ASML’s tools allow chipmakers to push the limits of what’s possible. In short, they are essential to crafting leading-edge chips. And get this: these machines are so heavy it takes three Boeing 747 cargo planes just to deliver one

As Intel’s CEO told 60 Minutes, the costliest part of these fabs is the machines. For example, ASML’s machines come with a $160 million price tag—and leading-edge factories might have 20 or more.

As chipmakers rush to build new factories, they will spend boatloads of money on these tools over the next few years.

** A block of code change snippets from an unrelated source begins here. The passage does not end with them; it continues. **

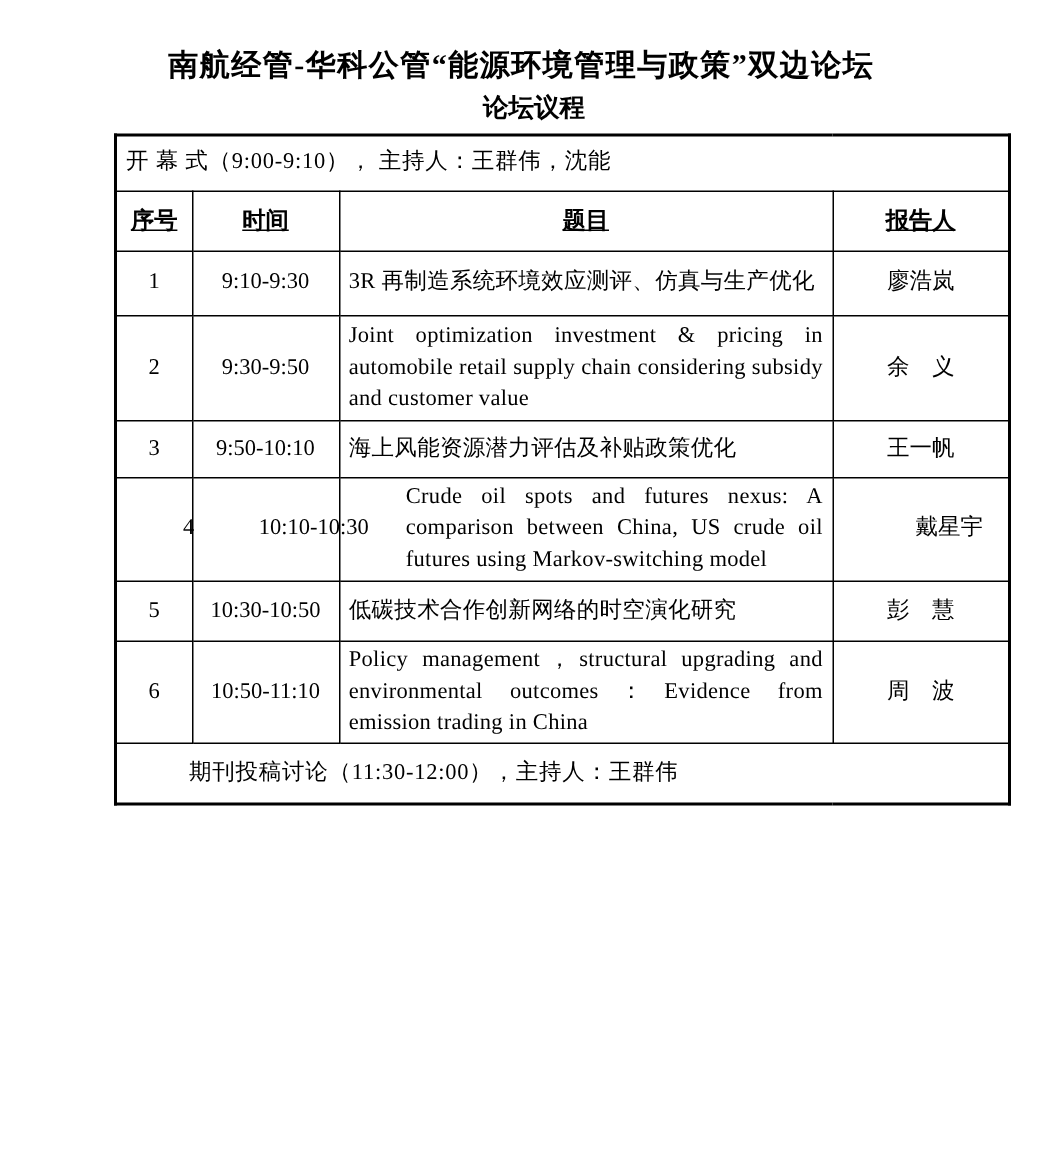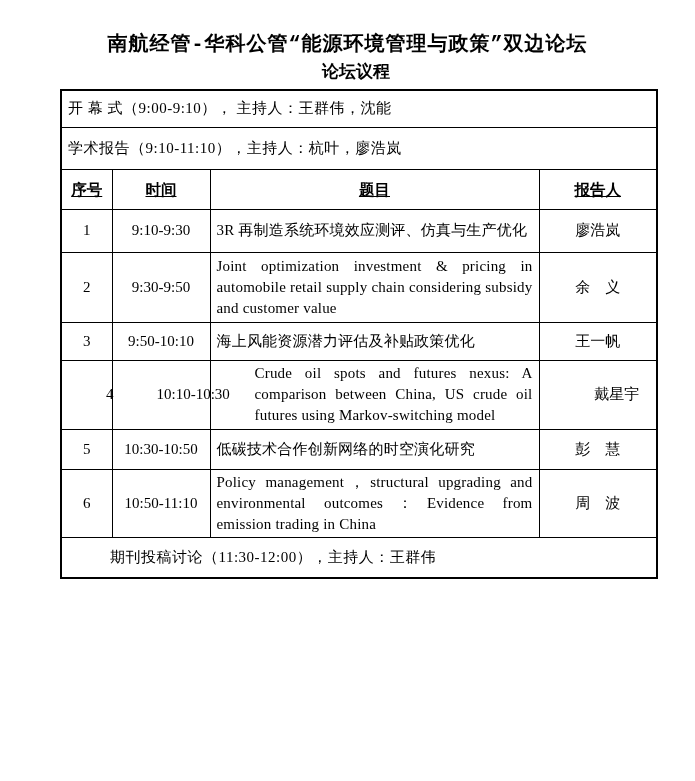--- a/index.html
+++ b/index.html
@@ -15,7 +15,7 @@
   .page-title {
     margin-top: 30px;
     text-align: center;
-    font-family: Liberation Mono, monospace;
+    font-family: Liberation Serif, serif;
     font-weight: bold;
     font-size: 20px;
     letter-spacing: 1px;

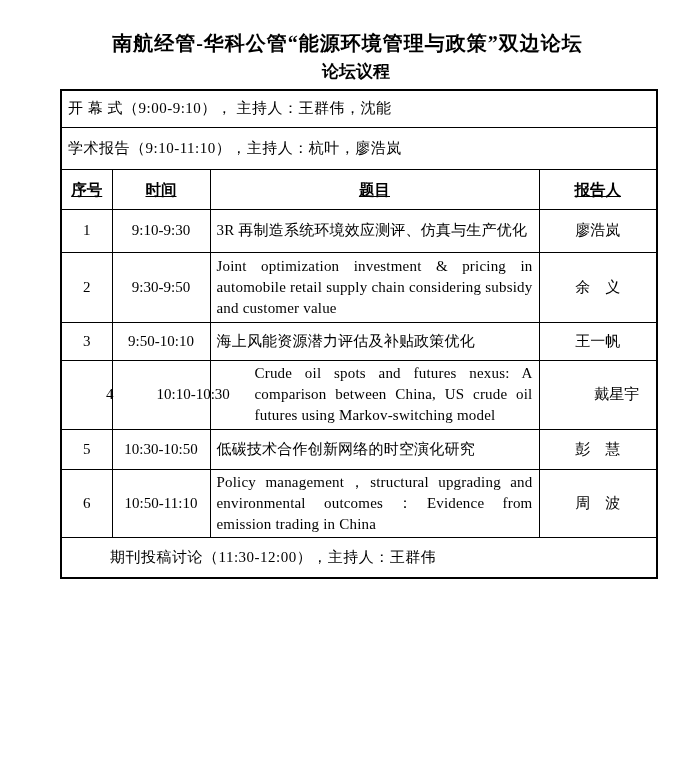--- a/index.html
+++ b/index.html
@@ -47,7 +47,7 @@
 
   table.agenda {
     margin-top: 6px;
-    margin-left: 60px;
+    margin-left: 76px;
     width: 596px;
     border-collapse: collapse;
     border: 2px solid #000;

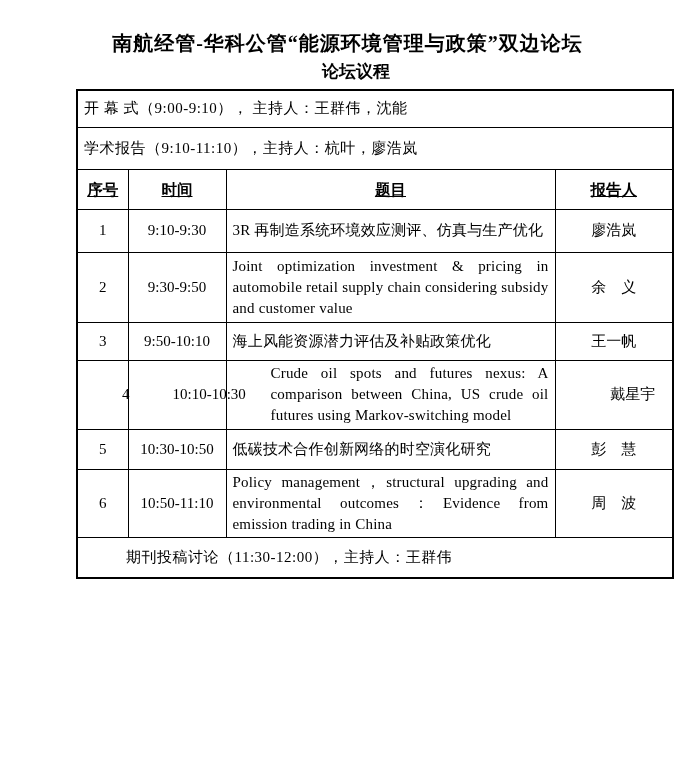--- a/index.html
+++ b/index.html
@@ -109,9 +109,6 @@
       <tr class="row-opening">
         <td class="span-row" colspan="4">开 幕 式（9:00-9:10）， 主持人：王群伟，沈能</td>
       </tr>
-      <tr class="row-session">
-        <td class="span-row" colspan="4">学术报告（9:10-11:10），主持人：杭叶，廖浩岚</td>
-      </tr>
       <tr class="row-header">
         <td>序号</td>
         <td>时间</td>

Intel, TSMC, and others are on track to splash out $70 billion on chipmaking tools this year alone. This smashes previous records, as you can see:

chipmaking

ASML is already raking in boatloads of cash. The disruptor achieved record earnings in late April, which sent the stock surging to all-time highs:

NASDAQ:ASML

ASML has more than tripled since I first wrote about it in the RiskHedge Report back in 2018. I see this all-time great disruptor heading much higher over the coming years.